Antique corn crib in Merrimack needs a permanent home

The old corn crib in Richard Farrell’s backyard was built, he thinks, around 1800. For three generations it was on the farm owned by Claire and Harold Kent, but age and failing health forced the Kents to gradually subdivide, and then sell the family acres in South Merrimack near Naticook Pond.

The Kent house, Farrell said recently while showing off the corn crib, “has the date 1790 over the door.” His home is across the street from the old farm house and was once part of the Kent farm.

“The house is pretty much the same as it was in 1790,” he said.

Farrell and his late wife moved to Merrimack from Nashua in 1987. They knew the Kents, he said, “and we used to sort of looked out for the old couple, starting back in the ’70s, and they gave us this lot.”

They lived on Amherst Street, Farrell said, “across from where the (community) college is,” an area that is “not what it used to be.” He prefers the “nice quiet neighborhood” where he now lives.

The property was subdivided in 1990, Farrell added, “and I had the corn crib moved here.
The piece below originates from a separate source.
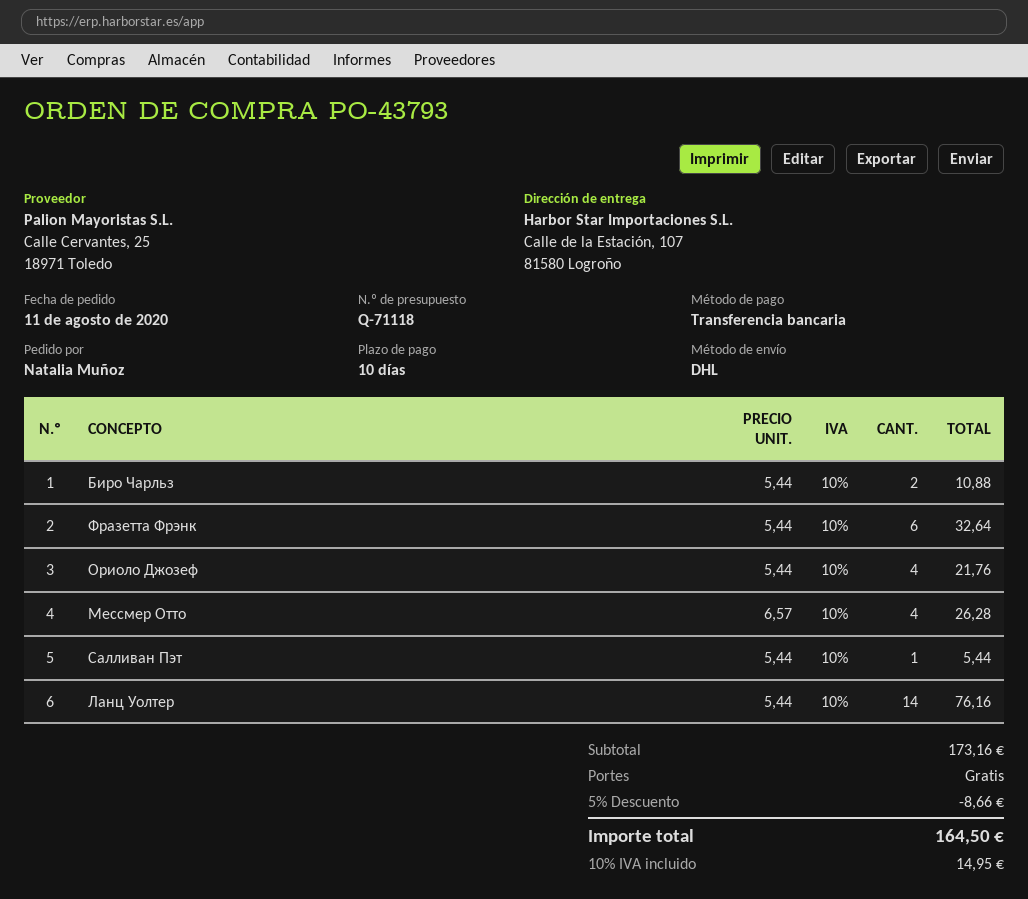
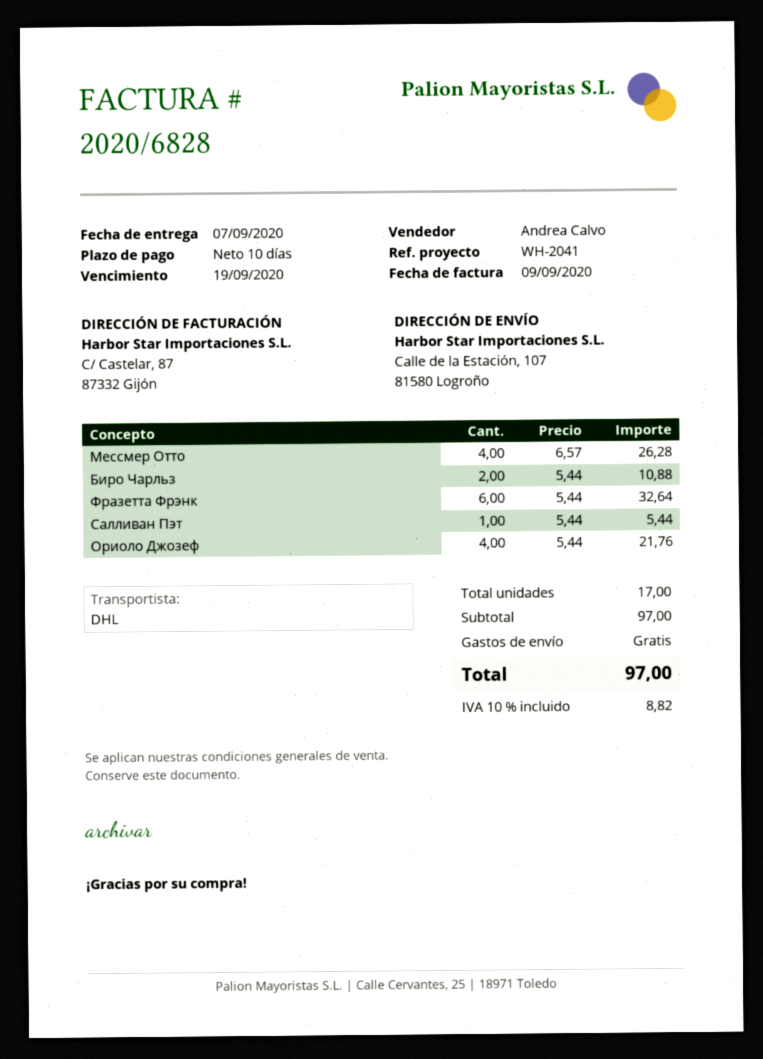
Ланц Уолтер: 14 x 5.44 = 76.16 -> none
subtotal: 173.16 -> 97.00
discount: 5% = 8.66 -> none
tax: 10% = 14.95 -> 10% = 8.82
total: 164.50 -> 97.00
Picked it up with a back hoe.”

Now, since his wife passed away, he lives alone with his two dogs, a great Dane and a Yorkie, and he would like to find a permanent place for the little building. He has kept it in repair, fixed the roof, put it up on blocks to protect the floor. It is painted barn red.
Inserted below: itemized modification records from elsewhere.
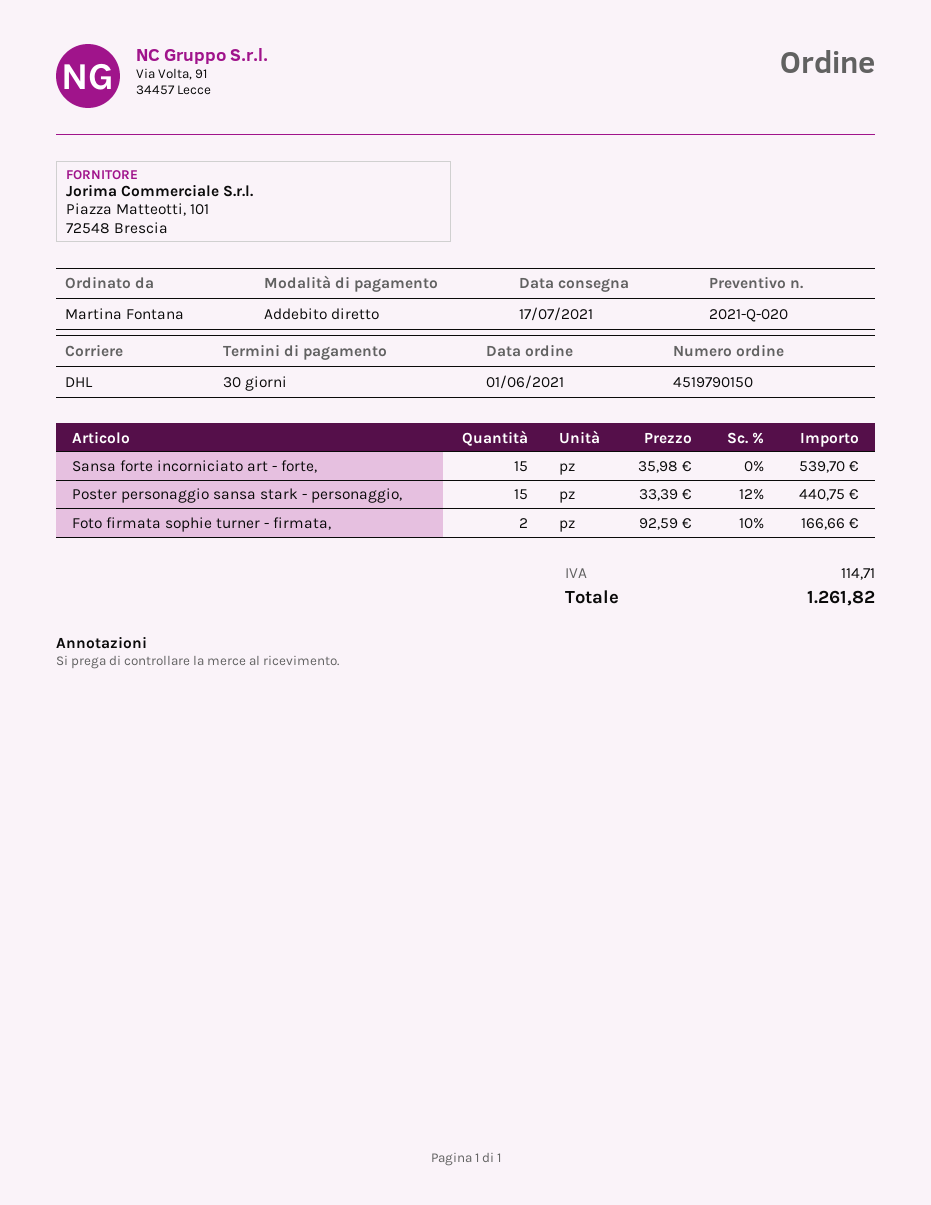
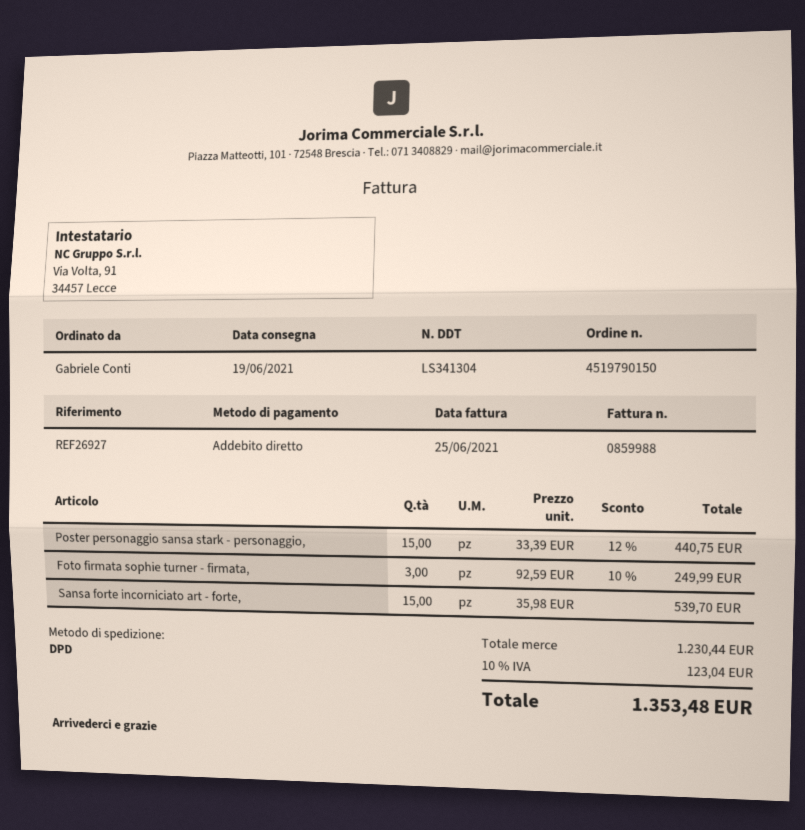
delivery date: 2021-07-17 -> 2021-06-19
ordered by: Martina Fontana -> Gabriele Conti
shipping method: DHL -> DPD
Foto firmata sophie turner - firmata,: 2 x 92.59 - 10% = 166.66 -> 3 x 92.59 - 10% = 249.99
tax: 114.71 -> 123.04
total: 1261.82 -> 1353.48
It is a traditional corn crib with flared and slatted sides and a wood shingled roof now growing some moss. He has added screens to the back to keep out the raccoons, he said. A neighbor uses it for storage.

The corn crib, he said, “Is something old and I hate to see it deteriorate. They really built things to last back then. I want others to enjoy it.”

Farrell added, it’s good “to keep a little of the old and remember the past.”

He has not yet contacted the Merrimack Historical Society, but “if they are interested, I’d be happy to part with it.”